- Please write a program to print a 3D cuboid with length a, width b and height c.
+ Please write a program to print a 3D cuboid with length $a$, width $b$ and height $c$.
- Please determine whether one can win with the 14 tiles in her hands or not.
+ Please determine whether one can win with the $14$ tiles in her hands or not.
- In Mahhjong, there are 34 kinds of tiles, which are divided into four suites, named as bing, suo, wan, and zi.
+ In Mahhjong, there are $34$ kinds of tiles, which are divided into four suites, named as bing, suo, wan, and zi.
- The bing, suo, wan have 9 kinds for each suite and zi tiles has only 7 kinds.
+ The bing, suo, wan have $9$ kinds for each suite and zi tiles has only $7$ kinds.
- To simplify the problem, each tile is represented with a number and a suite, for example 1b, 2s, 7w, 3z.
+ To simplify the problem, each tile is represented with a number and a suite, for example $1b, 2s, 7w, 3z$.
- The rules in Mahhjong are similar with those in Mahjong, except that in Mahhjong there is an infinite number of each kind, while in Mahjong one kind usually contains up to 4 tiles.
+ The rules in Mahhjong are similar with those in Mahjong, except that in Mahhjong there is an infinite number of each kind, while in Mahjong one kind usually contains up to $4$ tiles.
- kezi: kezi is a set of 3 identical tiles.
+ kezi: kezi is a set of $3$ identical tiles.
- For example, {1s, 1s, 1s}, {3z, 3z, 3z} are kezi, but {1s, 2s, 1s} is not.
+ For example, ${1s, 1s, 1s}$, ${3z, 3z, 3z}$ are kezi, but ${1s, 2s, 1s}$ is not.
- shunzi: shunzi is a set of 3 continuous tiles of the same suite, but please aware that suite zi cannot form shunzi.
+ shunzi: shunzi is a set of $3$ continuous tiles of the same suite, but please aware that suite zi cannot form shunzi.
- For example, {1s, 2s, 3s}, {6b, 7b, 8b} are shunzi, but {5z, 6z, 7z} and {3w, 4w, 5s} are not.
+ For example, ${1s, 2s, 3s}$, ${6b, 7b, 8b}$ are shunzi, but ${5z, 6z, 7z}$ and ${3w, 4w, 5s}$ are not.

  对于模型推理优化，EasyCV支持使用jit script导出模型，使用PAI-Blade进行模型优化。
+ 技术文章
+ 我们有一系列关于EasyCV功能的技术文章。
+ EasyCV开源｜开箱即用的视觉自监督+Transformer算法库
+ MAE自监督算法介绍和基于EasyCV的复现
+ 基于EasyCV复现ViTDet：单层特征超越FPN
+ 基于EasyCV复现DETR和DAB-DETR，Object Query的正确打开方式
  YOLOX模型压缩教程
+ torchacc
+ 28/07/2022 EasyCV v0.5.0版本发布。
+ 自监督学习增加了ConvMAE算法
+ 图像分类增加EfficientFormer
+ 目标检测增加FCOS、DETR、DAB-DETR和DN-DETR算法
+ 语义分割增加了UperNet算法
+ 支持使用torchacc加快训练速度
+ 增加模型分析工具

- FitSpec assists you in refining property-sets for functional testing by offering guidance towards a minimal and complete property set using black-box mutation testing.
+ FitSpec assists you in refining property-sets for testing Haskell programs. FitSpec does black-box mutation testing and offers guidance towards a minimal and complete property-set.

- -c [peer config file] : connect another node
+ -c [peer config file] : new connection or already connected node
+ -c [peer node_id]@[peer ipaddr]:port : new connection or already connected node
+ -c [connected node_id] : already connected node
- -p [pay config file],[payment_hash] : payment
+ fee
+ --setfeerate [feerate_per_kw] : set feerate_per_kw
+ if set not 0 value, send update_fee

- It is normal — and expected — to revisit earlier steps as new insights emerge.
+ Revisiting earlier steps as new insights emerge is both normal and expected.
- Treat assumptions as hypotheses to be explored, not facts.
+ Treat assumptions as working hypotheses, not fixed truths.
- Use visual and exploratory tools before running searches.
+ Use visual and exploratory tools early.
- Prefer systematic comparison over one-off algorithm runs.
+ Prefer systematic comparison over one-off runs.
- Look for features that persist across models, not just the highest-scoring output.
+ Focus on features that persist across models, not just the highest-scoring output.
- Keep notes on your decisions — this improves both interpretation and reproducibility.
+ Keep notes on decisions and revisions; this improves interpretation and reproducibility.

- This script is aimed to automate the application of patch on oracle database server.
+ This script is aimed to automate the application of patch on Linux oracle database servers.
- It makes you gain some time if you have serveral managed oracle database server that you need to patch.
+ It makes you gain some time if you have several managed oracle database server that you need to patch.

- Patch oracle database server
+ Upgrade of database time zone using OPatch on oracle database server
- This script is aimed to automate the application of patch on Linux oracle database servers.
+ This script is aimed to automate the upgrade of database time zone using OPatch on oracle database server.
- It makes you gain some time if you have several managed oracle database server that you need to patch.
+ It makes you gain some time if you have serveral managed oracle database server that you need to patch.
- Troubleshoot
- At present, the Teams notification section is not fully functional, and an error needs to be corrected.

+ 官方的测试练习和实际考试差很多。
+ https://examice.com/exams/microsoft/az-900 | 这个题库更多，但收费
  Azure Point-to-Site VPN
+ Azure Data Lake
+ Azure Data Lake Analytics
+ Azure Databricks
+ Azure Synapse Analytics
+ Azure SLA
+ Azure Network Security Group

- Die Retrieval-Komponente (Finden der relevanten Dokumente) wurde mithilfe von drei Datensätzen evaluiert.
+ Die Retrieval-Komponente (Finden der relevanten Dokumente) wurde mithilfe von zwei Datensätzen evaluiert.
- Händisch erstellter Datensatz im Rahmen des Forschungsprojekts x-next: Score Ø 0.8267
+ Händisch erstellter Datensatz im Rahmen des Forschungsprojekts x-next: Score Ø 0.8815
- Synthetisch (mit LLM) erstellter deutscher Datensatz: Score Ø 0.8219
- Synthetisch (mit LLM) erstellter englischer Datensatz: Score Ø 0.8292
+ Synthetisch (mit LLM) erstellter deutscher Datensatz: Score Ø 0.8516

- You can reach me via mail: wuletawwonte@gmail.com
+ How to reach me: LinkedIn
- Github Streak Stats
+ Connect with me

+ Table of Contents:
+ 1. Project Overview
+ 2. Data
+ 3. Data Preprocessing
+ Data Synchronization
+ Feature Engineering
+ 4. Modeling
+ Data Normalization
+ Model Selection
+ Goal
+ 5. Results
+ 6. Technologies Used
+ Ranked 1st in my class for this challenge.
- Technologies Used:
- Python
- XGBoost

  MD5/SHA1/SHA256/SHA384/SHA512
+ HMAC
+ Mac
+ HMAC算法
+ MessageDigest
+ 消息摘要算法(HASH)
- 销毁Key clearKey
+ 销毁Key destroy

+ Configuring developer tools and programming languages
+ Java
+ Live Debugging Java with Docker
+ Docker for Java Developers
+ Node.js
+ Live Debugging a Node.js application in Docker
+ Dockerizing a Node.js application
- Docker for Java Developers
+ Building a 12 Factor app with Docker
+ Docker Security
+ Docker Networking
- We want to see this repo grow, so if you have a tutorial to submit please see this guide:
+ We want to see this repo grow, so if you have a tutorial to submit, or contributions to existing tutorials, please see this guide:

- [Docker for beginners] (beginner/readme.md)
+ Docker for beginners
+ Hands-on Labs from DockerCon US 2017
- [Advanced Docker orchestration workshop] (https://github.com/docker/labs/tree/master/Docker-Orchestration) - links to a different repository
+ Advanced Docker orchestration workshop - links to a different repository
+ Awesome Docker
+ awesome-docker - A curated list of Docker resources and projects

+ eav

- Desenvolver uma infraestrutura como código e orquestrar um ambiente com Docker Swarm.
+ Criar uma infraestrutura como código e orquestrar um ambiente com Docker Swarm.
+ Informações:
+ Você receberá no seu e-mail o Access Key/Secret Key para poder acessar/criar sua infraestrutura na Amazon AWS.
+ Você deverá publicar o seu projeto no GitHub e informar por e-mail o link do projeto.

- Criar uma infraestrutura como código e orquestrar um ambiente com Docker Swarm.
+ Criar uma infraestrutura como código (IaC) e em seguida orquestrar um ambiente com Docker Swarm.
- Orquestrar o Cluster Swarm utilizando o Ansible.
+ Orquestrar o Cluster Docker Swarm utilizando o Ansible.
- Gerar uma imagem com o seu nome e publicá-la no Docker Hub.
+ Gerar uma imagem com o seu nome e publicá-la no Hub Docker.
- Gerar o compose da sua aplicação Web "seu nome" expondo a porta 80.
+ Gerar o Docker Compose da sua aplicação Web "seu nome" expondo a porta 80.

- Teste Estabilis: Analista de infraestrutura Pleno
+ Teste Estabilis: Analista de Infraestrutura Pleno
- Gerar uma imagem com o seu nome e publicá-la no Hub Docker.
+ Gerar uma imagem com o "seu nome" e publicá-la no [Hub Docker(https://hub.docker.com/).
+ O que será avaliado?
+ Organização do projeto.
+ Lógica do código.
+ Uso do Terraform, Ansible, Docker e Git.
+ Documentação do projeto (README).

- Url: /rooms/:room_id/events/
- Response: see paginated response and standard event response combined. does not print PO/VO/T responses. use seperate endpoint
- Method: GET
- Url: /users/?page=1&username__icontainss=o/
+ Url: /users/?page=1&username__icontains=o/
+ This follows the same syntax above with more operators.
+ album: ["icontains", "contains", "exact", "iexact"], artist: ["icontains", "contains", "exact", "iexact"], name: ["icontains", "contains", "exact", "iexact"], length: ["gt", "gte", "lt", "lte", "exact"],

- _Directions for this task_
Working from the records above, write out verbatim only the lines from the line containing "Gerar o Docker" through the line containing "with more operators.".

- _Answer for the task_
+ Gerar o Docker Compose da sua aplicação Web "seu nome" expondo a porta 80.

- Teste Estabilis: Analista de infraestrutura Pleno
+ Teste Estabilis: Analista de Infraestrutura Pleno
- Gerar uma imagem com o seu nome e publicá-la no Hub Docker.
+ Gerar uma imagem com o "seu nome" e publicá-la no [Hub Docker(https://hub.docker.com/).
+ O que será avaliado?
+ Organização do projeto.
+ Lógica do código.
+ Uso do Terraform, Ansible, Docker e Git.
+ Documentação do projeto (README).

- Url: /rooms/:room_id/events/
- Response: see paginated response and standard event response combined. does not print PO/VO/T responses. use seperate endpoint
- Method: GET
- Url: /users/?page=1&username__icontainss=o/
+ Url: /users/?page=1&username__icontains=o/
+ This follows the same syntax above with more operators.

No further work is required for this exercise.